GenAI

The Federal Trade Commission (FTC) in November kicked off a project to come up with ways to protect the public from fraud and other scams by bad actors using AI voice-cloning technologies and is now asking for public input.

The agency this week opened a 10-day window for organizations and individuals to submit ideas that address policies, products or procedures that can prevent, monitor and evaluate the malicious use of voice-cloning technologies, from robocalls to fraudsters using such AI tools to impersonate family or friends to lure people into giving them money or information in so-called “grandparent” scams.

Such schemes aren’t new, but the rapid development of text-to-speech (TTS) generative AI tools is making it easier for cybercriminals to launch such scams.

The FTC opening up to submissions to its Voice Cloning Challenge came the same day scientists from MIT, Tsinghua University and AI startup MyShell announced OpenVoice, an open source voice-cloning platform that can that almost instantly clone a voice from a 30-second clip and that gives users greater control over a range of elements, from accents to emotions to intonations, and can do it in multiple languages.

“Today, we proudly open source our OpenVoice algorithm, embracing our core ethos – AI for all,” MyShell announced on X (formerly Twitter).

Development, With Security

The two announcements illustrate the ongoing push and pull between companies big and small that are rushing ahead with innovations in an already accelerating AI market and government agencies and some inside the industry trying to put guardrails in place to reduce the harm that the technology may have on society.

That includes AI voice tools, which can help in such areas as helping those with speech problems to breaching language barriers. As noted, the also can be used in various frauds. The Federal Trade Commission in March 2023 issued a warning about the growing sophistication of grandparent scams thanks to AI.
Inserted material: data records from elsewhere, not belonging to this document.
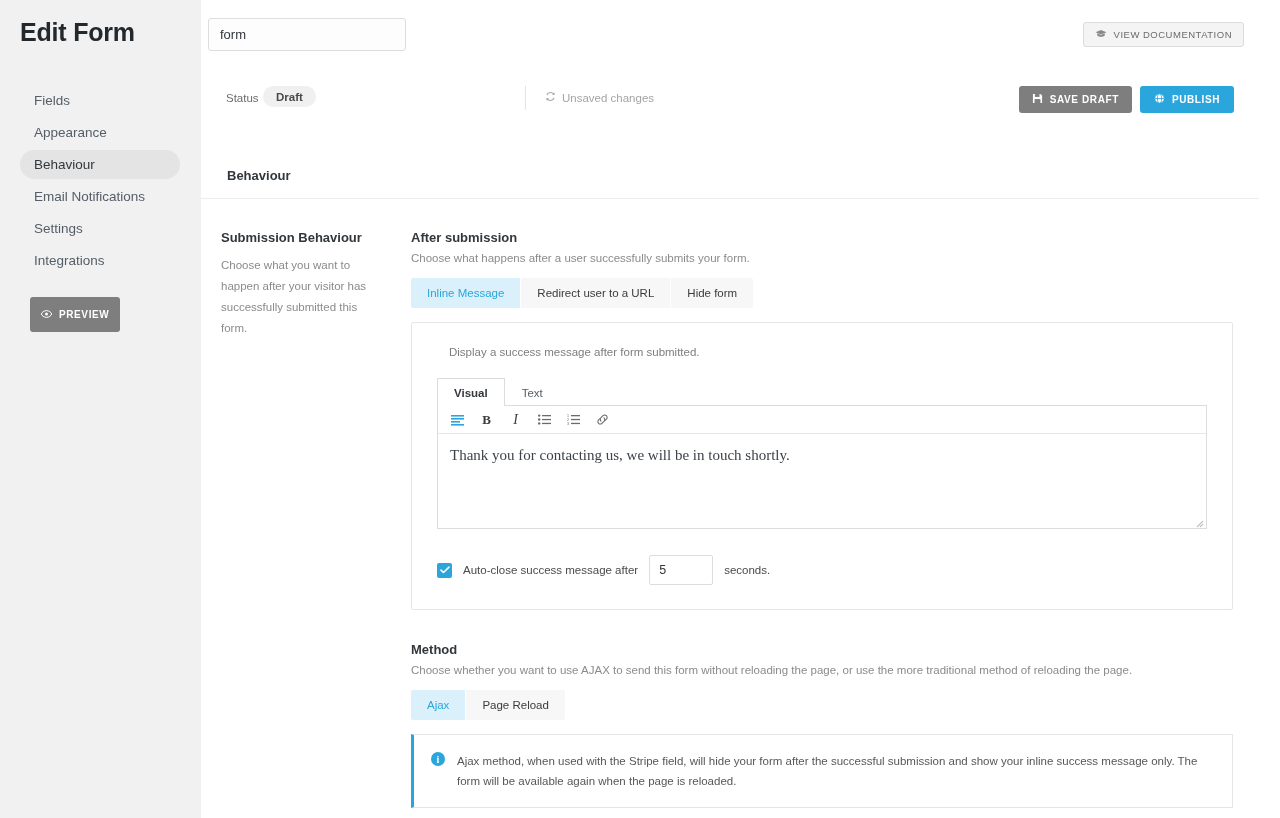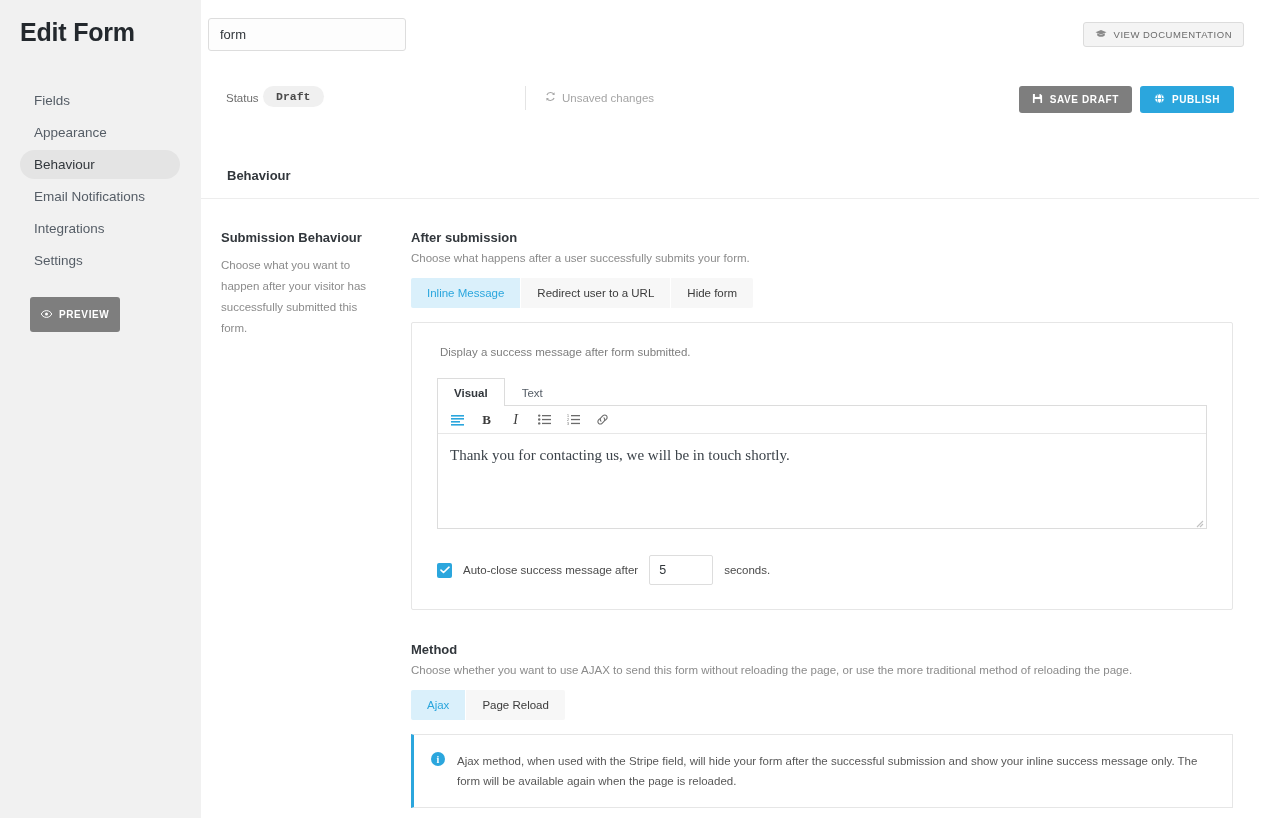"Draft" .status-pill { font-family: Liberation Mono, monospace -> none }
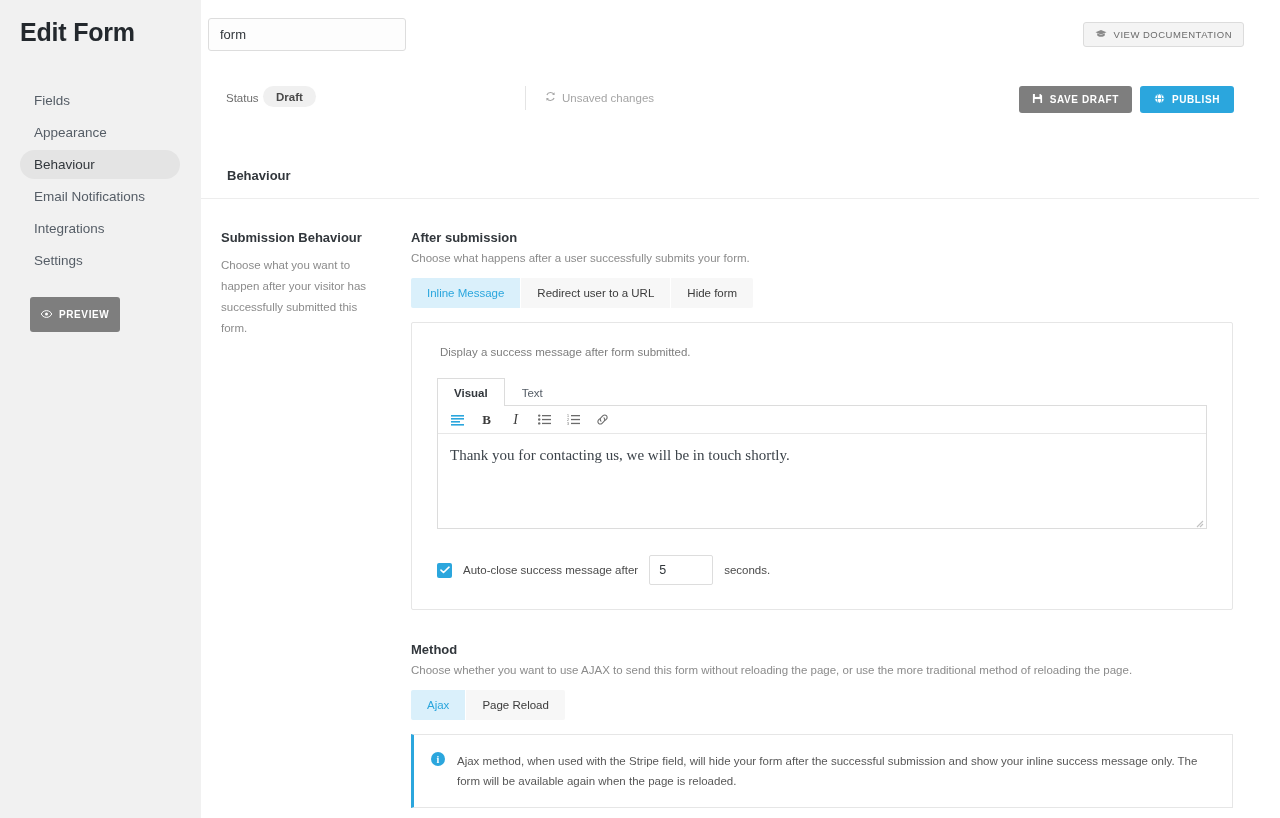"Integrations" div.nav-item { order: before "Settings" -> after "Settings" }
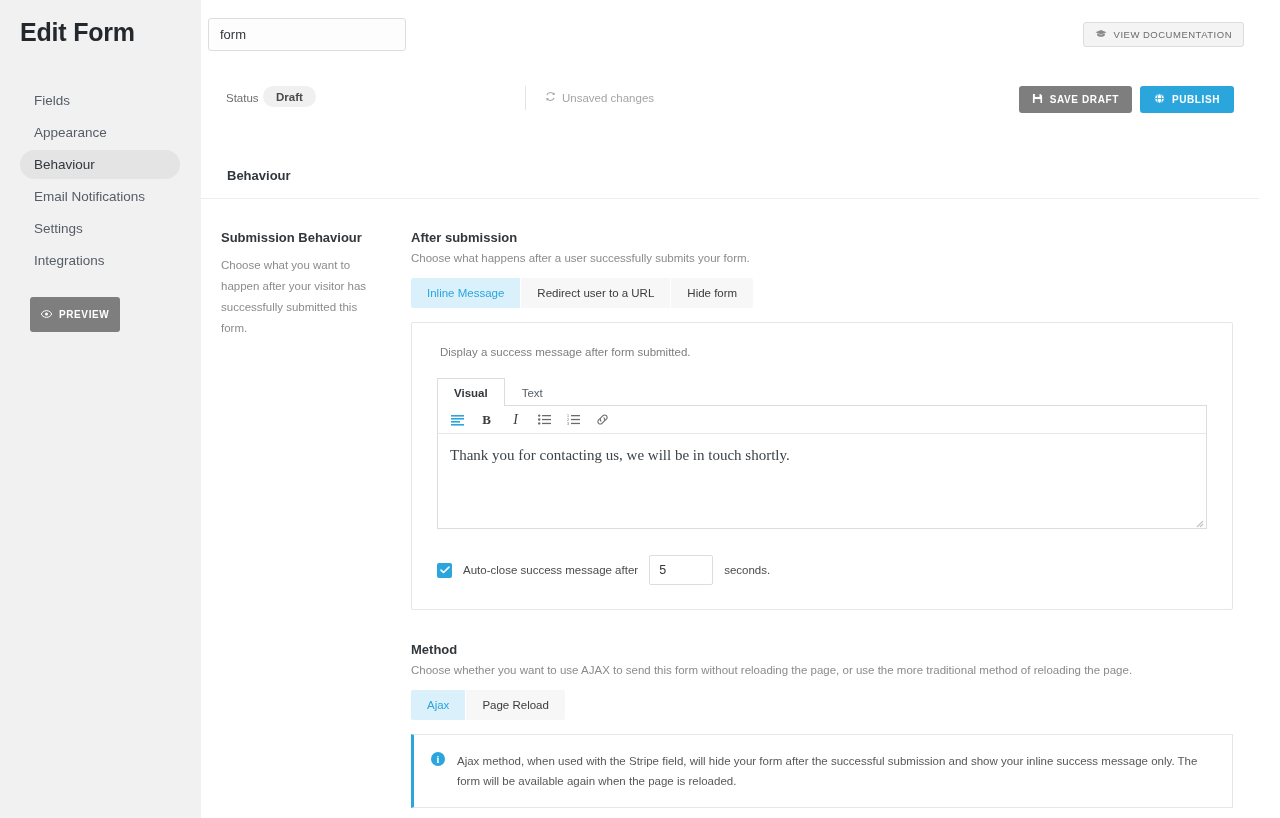"Display a success message after" .card-note { margin: 0 0 20px 3px -> 0 0 20px 12px }
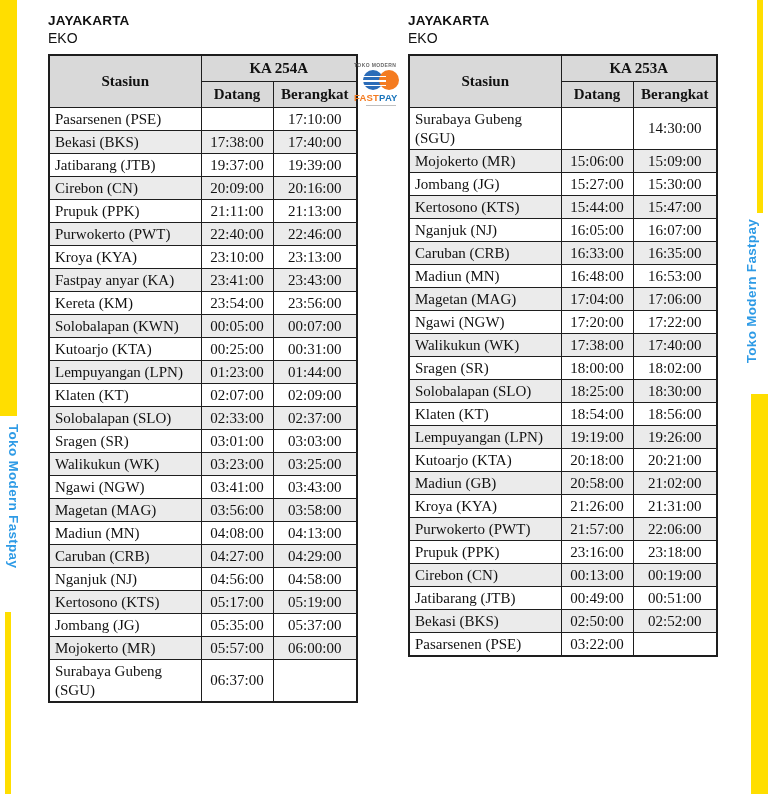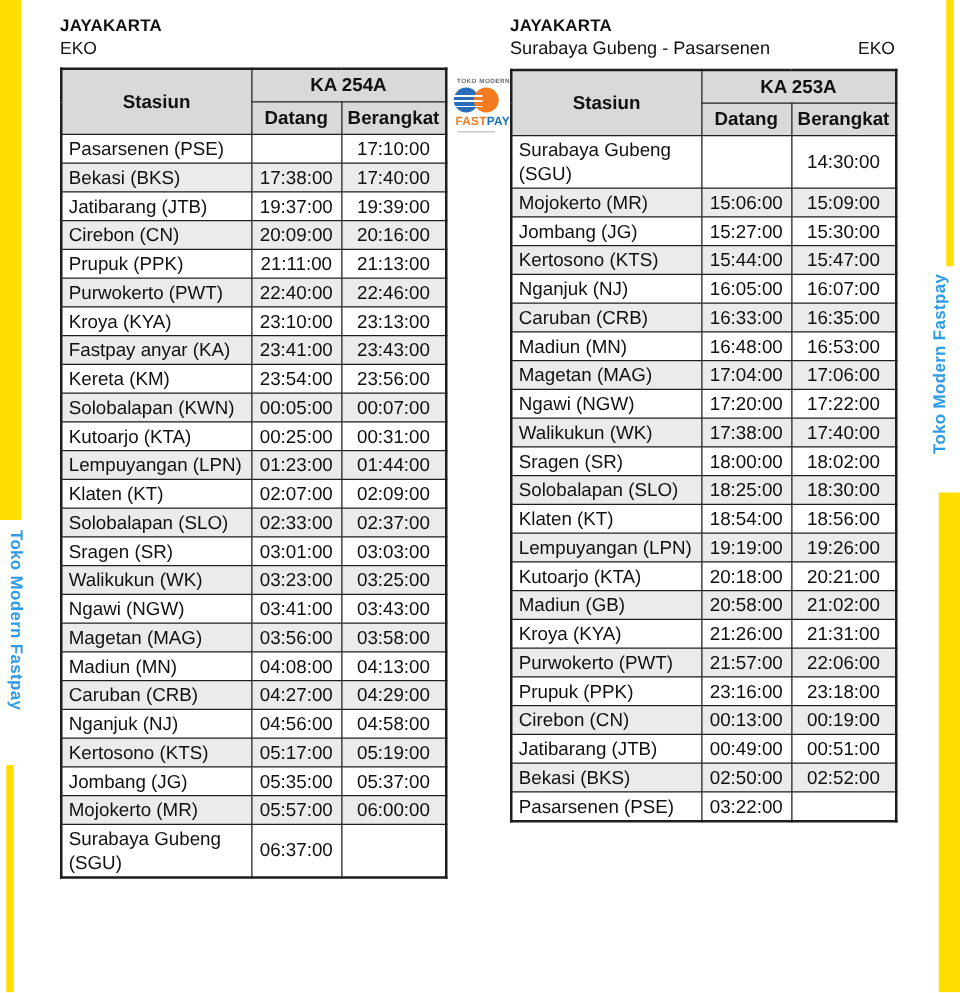"Surabaya Gubeng - Pasarsenen" span { html: <span>Surabaya Gubeng - Pasarsenen</span> -> none }
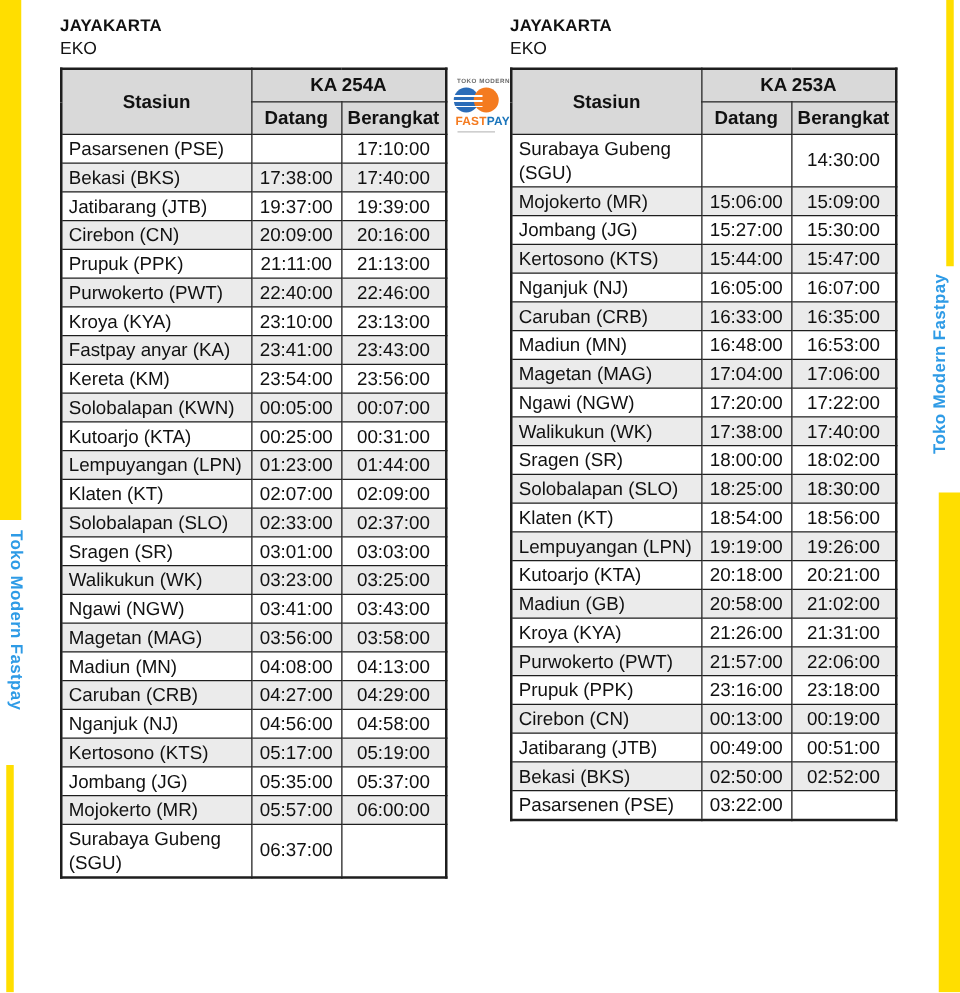"Stasiun" table.tt { font-family: none -> Liberation Serif, serif }
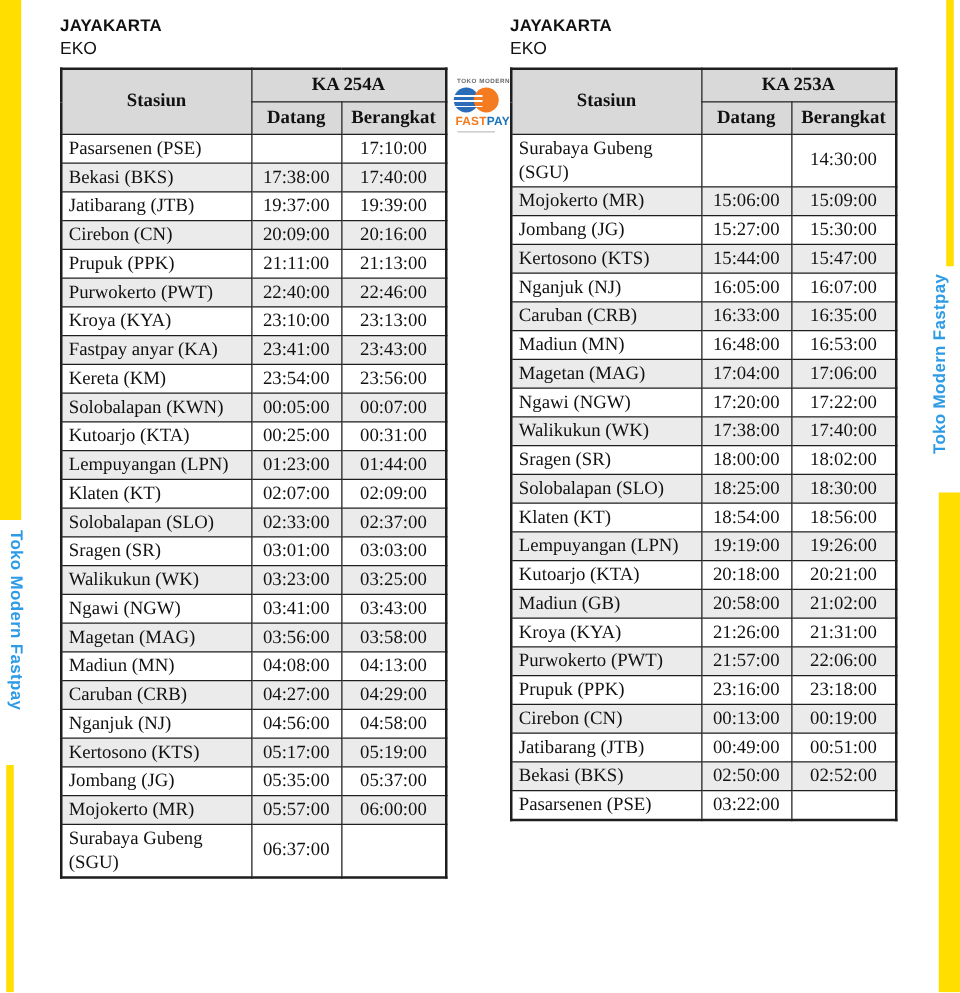"FASTPAY" .logo { text-align: right -> left }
The challenges will only grow. The global AI voice generator space will reach almost $5 billion by 2032, with the voice cloning market climbing to almost $1.8 billion by 2029.

Protecting the Public

Through its Voice Cloning Challenge, the FTC is hoping to pull in ideas from organizations and individuals from around the country to keep voice-cloning tools like OpenVoice from being used to target consumers in fraud schemes.

“This effort may help push forward ideas to mitigate risks upstream – shielding consumers, creative professionals, and small businesses against the harms of voice cloning before the harm reaches a consumer,” the FTC wrote in on the project’s website. “It also may help advance ideas to mitigate risks at the consumer level.”

At the same time, if no viable ideas come out of the challenge, “this will send a critical and early warning to policymakers that they should consider stricter limits on the use of this technology, given the challenge in preventing harmful development of applications in the marketplace,” the agency wrote, adding that technology alone can address the issues of AI and that policymakers can rely on the industry policing itself.

Those interested in submitted ideas for the FTC’s Voice Cloning Challenge project have until January 12, with the winners being announced soon after. Details of how to submit ideas can be found here.

Pushing the Envelope

OpenVoice is the latest AI voice-cloning platform to roll out in recent years, with others from such vendors as ElevenLabs, Resemble AI, Speechify, and Synthesys AI Studio. In a seven-page research paper released in conjunction with the OpenVoice announcement, the researchers behind the open source platform argued that many of the offerings on the market can clone the “tone color” – or the emotion behind the spoken words – but “they do not allow users to flexibly manipulate other important style parameters such as emotion, accent, rhythm, pauses and intonation.”

“These features are crucial for generating in-context natural speech and conversations, rather than monotonously narrating the input text,” they wrote.

The researchers pulled together two AI models that they then used together. The first is a “base speaker TTS” model that handles specifications within the speech, including emotions, pauses and articulation. It also manages the languages the voice speaks in. They trained the model on 30,000 sentences that ran an average of 7 seconds, and included audio samples from people speaking in English – with American and British accents – Japanese, and Chinese.

The second model is the “tone color converter,” a convolutional neural network that was trained on 300,000 audio samples from 20,000 people, with about 180,000 of the samples in English and 60,000 each in Chinse and Japanese.

The voice created by the base speaker TTS model is passed to the tone color converter, which not only reproduces the speaker’s voice but also enables the user to manipulate the tone of the voice, they wrote.

“The intuition behind the approach is that it is relatively easy to train a base speaker TTS model to control the voice styles and languages, as long as we do not require the model to have the ability to clone the tone color of the reference speaker,” they wrote. “Therefore, we proposed to decouple the tone color cloning from the remaining voice styles and the language, which we believe is the foundational design principle of OpenVoice.”

They added that one driver for making the source code and model weights of the platform publicly available is to facilitate future research.